Instructions for the task:
Could you reproduce every record below exactly, excluding all pictures?
** Information provided follows **
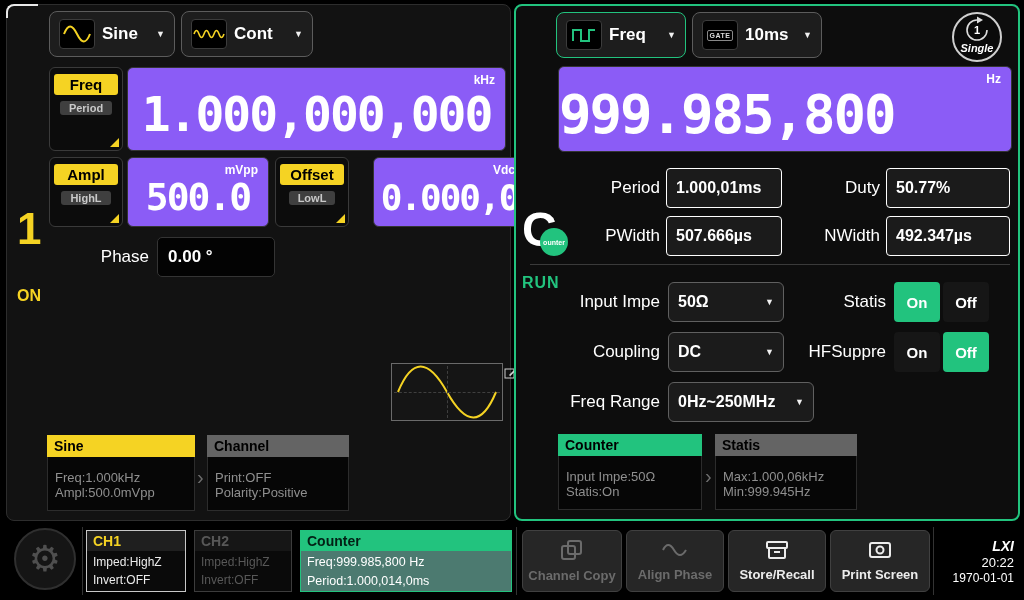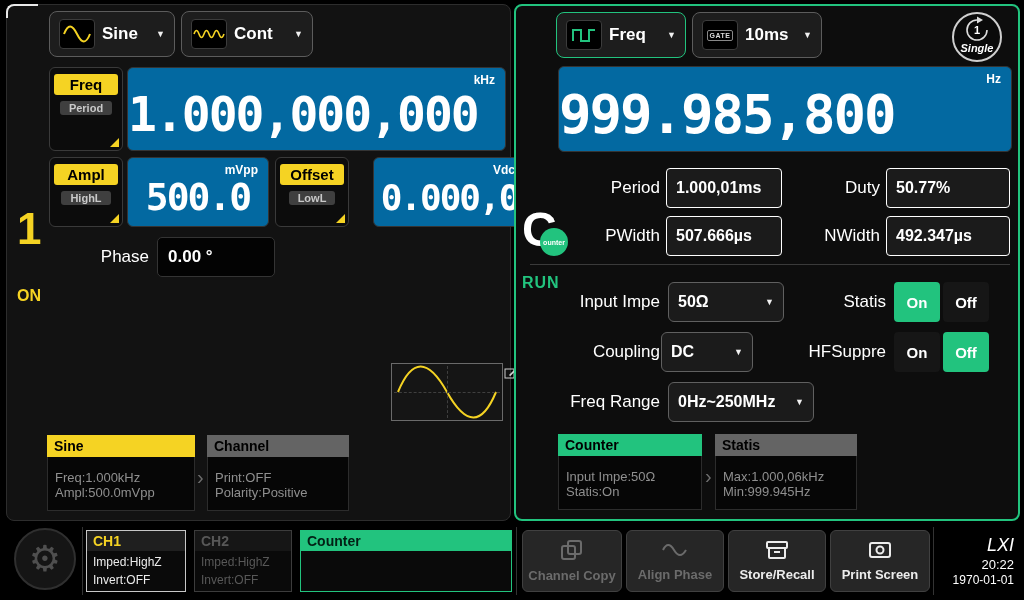"kHz" .display { background: #0369a1 -> #8b5cf6 }
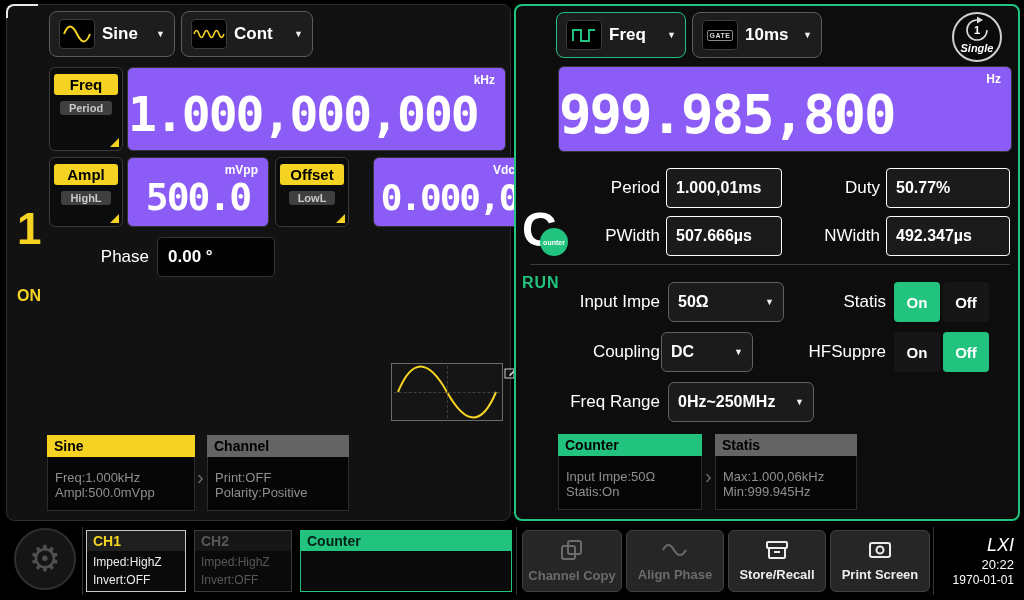"1.000,000,000" .val.big { text-align: left -> center }
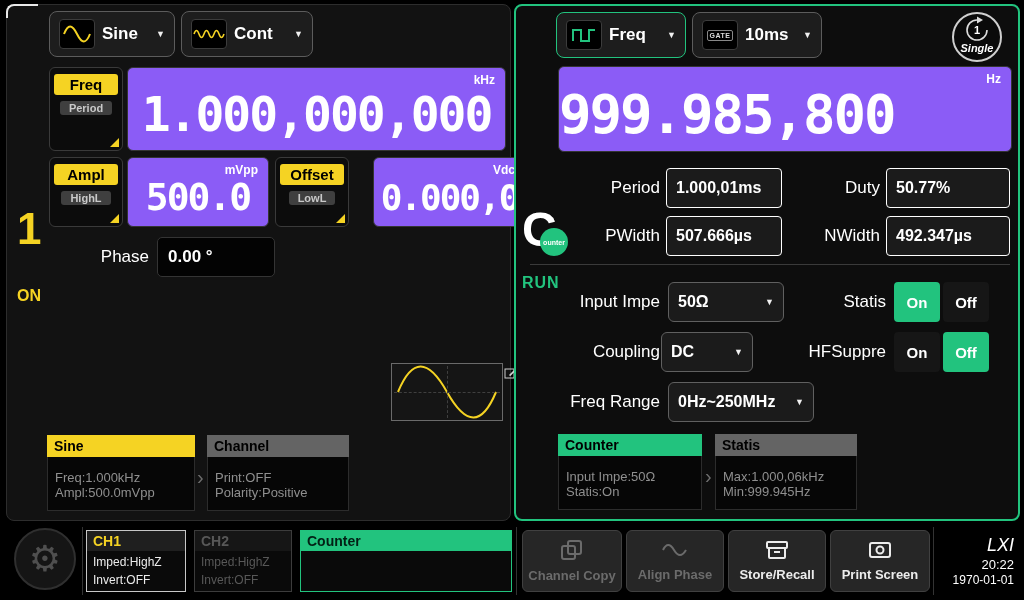"DC" div.sel { left: 145px -> 152px; width: 92px -> 116px }
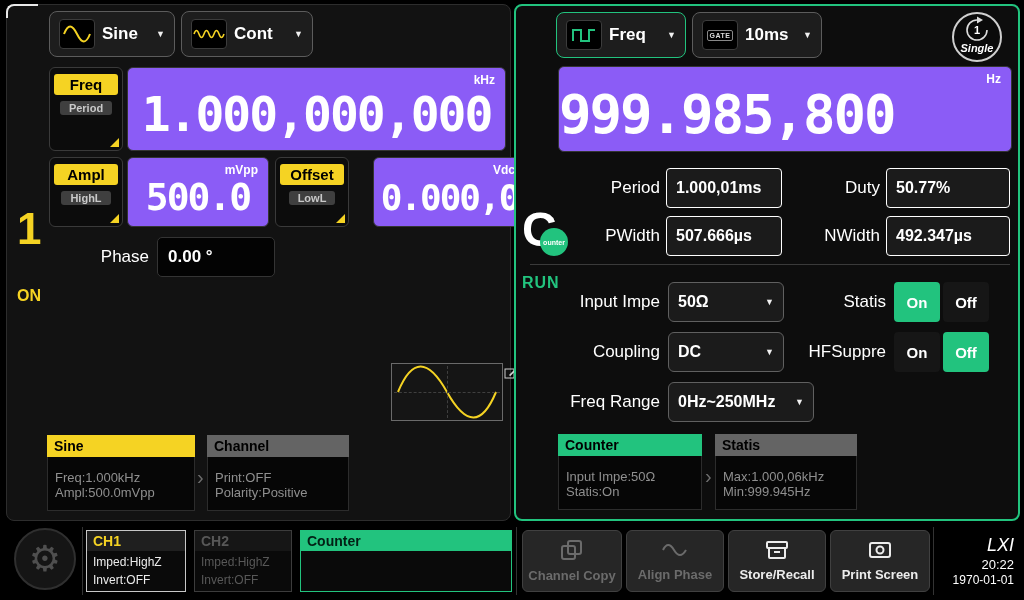"LXI" .lxi { font-size: 18px -> 14px; font-weight: normal -> bold }
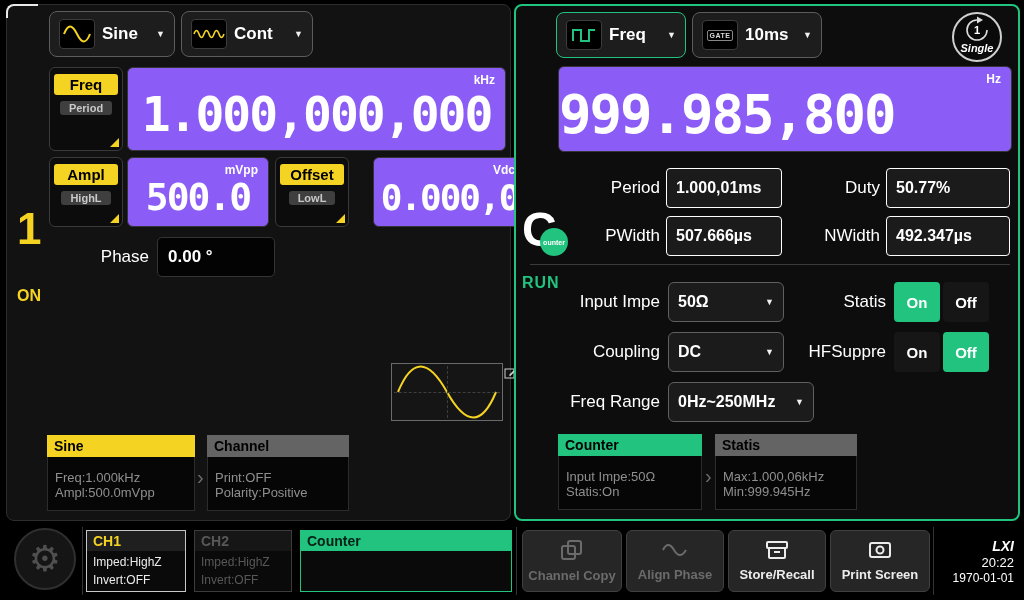"Freq:999.985,800 Hz" div.bdy { html: none -> <div> <div>Freq:999.985,800 Hz</div> <div>Period:1.000,014,0ms</div> </div> }
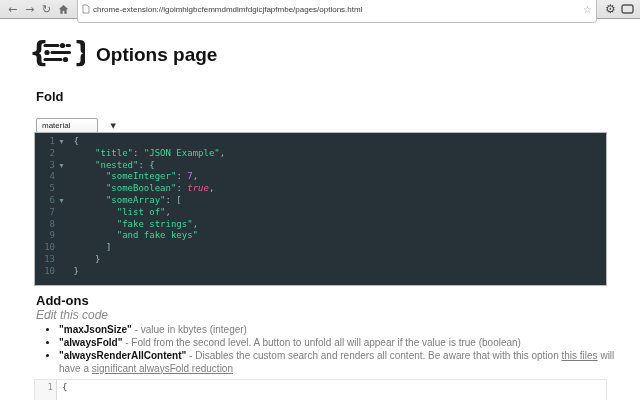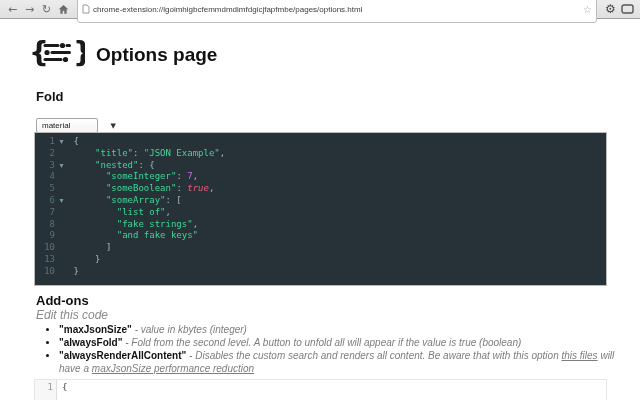"- value in kbytes (integer)" .ad-desc { font-style: italic -> none }
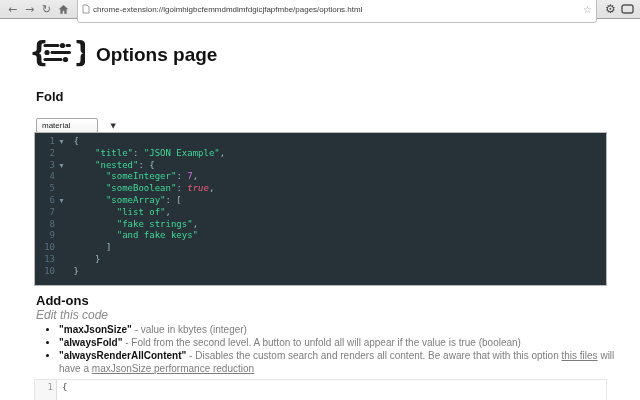"maxJsonSize performance reduction" span.ad-link { text: maxJsonSize performance -> significant alwaysFold }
** End of Information provided **
Task answer:
"kHz" .display { background: #0369a1 -> #8b5cf6 }
"1.000,000,000" .val.big { text-align: left -> center }
"DC" div.sel { left: 145px -> 152px; width: 92px -> 116px }
"LXI" .lxi { font-size: 18px -> 14px; font-weight: normal -> bold }
"Freq:999.985,800 Hz" div.bdy { html: none -> <div> <div>Freq:999.985,800 Hz</div> <div>Period:1.000,014,0ms</div> </div> }
"- value in kbytes (integer)" .ad-desc { font-style: italic -> none }
"maxJsonSize performance reduction" span.ad-link { text: maxJsonSize performance -> significant alwaysFold }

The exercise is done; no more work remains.